Requirement: Read through the data, and wherever a line holds the word "ορθογώνιο", write that line out.
===
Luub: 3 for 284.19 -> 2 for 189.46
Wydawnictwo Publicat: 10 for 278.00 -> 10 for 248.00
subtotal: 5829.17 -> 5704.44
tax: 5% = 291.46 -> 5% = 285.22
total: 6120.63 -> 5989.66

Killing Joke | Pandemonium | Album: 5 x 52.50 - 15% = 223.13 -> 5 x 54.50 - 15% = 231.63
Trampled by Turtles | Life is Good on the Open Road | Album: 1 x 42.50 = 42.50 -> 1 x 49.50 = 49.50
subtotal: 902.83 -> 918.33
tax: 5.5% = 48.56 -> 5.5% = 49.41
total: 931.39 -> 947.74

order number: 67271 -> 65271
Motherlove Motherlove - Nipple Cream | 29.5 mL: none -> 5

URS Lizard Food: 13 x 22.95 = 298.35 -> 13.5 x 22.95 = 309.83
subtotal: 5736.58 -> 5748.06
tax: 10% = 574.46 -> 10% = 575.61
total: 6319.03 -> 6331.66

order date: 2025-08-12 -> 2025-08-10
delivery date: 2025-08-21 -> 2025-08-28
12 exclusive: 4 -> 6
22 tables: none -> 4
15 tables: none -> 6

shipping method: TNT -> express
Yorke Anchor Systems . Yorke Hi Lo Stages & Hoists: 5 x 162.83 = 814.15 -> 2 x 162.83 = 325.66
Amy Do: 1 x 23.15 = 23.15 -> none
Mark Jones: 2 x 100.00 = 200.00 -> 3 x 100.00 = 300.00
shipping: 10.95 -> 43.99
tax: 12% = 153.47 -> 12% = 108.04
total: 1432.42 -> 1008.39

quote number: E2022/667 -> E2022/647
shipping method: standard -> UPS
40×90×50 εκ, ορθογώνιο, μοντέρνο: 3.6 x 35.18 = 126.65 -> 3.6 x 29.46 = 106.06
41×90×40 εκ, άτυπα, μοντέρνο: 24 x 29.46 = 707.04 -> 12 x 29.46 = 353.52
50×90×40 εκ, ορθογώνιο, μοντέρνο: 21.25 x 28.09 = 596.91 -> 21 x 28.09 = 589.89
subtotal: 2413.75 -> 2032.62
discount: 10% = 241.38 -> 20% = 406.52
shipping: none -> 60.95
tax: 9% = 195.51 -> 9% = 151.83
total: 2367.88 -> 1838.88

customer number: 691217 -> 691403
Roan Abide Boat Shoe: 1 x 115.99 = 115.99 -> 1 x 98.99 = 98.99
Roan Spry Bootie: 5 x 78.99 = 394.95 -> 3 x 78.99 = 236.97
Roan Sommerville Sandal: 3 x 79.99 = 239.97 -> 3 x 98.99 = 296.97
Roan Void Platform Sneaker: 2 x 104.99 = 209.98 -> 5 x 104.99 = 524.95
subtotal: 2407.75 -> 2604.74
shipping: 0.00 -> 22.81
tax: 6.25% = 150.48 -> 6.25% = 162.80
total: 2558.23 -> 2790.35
===
Completed task:
40×90×50 εκ, ορθογώνιο, μοντέρνο: 3.6 x 35.18 = 126.65 -> 3.6 x 29.46 = 106.06
50×90×40 εκ, ορθογώνιο, μοντέρνο: 21.25 x 28.09 = 596.91 -> 21 x 28.09 = 589.89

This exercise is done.